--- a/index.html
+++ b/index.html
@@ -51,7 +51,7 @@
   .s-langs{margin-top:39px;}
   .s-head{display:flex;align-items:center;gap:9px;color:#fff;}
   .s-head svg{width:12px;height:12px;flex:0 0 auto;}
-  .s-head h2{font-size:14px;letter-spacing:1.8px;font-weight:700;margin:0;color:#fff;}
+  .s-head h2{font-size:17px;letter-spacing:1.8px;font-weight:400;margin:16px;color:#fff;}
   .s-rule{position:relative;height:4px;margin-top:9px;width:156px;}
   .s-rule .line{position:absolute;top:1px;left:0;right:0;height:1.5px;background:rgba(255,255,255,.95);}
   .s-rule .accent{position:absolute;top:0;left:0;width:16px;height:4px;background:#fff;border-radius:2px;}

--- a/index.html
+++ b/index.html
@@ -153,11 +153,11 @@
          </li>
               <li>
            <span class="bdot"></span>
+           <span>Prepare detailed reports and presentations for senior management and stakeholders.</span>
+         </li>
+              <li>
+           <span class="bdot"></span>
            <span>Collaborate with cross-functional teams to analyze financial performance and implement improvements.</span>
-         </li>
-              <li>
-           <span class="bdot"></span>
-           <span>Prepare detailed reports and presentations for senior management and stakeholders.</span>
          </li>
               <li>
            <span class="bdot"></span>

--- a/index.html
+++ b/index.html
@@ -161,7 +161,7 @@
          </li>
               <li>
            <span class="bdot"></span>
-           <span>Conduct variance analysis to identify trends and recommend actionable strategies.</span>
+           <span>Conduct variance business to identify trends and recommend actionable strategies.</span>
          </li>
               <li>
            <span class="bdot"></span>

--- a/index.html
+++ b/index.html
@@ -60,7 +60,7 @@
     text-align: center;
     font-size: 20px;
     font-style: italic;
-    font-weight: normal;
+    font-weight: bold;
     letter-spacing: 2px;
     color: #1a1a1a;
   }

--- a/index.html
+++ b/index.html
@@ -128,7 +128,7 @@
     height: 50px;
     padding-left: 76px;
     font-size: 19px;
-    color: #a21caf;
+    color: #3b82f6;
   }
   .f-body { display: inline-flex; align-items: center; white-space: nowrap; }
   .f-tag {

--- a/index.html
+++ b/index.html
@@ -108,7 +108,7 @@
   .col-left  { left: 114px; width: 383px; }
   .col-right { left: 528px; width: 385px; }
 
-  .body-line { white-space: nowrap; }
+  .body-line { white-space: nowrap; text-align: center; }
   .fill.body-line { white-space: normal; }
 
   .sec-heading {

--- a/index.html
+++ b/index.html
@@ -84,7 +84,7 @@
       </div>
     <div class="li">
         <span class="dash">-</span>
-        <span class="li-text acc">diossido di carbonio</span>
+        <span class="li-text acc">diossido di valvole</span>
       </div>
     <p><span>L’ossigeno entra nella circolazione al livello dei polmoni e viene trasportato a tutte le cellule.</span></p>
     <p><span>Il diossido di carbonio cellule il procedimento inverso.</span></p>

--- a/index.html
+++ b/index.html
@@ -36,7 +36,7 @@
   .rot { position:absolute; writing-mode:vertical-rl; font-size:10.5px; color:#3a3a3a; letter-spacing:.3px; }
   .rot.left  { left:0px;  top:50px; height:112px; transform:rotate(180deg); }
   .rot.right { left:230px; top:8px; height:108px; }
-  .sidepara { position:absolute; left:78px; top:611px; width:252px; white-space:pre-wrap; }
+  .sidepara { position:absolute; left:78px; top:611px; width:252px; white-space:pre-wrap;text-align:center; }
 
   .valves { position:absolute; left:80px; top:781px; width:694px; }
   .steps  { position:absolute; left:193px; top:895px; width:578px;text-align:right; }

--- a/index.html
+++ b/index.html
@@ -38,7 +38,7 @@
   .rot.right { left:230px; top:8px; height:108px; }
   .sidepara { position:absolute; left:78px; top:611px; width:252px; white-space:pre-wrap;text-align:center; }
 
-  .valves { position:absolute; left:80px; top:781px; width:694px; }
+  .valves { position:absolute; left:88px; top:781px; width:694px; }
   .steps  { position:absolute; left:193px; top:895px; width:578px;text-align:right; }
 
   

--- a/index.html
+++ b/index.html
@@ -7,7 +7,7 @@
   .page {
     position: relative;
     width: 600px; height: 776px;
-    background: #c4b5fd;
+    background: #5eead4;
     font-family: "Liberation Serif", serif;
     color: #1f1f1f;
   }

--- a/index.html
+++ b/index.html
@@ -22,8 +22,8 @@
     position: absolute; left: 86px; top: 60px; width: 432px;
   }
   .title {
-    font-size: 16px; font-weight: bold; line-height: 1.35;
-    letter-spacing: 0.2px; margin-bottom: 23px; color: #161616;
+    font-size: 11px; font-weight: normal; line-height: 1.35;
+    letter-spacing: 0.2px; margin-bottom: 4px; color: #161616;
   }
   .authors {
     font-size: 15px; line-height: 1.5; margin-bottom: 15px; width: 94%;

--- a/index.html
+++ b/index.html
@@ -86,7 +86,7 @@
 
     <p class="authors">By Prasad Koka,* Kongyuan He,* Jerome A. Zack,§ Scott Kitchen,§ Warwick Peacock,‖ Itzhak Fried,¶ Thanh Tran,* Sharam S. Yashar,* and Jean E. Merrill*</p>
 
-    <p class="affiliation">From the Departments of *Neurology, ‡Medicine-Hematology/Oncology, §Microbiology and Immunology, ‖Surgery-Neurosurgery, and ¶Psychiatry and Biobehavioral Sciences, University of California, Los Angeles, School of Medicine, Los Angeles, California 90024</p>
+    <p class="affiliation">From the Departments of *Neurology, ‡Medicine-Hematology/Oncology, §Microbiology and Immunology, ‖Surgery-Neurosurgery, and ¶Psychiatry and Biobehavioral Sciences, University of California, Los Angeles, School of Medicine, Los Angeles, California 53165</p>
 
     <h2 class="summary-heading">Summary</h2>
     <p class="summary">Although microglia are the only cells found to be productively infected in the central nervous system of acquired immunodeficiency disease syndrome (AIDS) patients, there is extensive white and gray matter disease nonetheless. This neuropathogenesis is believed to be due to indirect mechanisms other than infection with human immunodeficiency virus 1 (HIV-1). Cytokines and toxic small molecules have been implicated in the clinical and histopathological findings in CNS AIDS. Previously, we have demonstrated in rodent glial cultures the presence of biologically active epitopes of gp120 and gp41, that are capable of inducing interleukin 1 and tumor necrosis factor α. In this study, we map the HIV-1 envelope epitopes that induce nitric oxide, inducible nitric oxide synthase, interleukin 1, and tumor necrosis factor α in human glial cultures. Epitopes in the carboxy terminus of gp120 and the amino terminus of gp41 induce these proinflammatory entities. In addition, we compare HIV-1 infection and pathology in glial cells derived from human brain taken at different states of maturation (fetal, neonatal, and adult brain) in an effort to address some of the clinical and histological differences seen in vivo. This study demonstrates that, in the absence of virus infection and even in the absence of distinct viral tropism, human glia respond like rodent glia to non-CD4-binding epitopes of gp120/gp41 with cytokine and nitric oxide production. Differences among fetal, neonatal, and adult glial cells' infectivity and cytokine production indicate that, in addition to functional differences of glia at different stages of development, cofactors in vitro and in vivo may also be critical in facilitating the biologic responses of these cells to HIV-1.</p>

## Work request
Lines with the word "variance": copy each one from the data above.

## Response area
-           <span>Conduct variance analysis to identify trends and recommend actionable strategies.</span>
+           <span>Conduct variance business to identify trends and recommend actionable strategies.</span>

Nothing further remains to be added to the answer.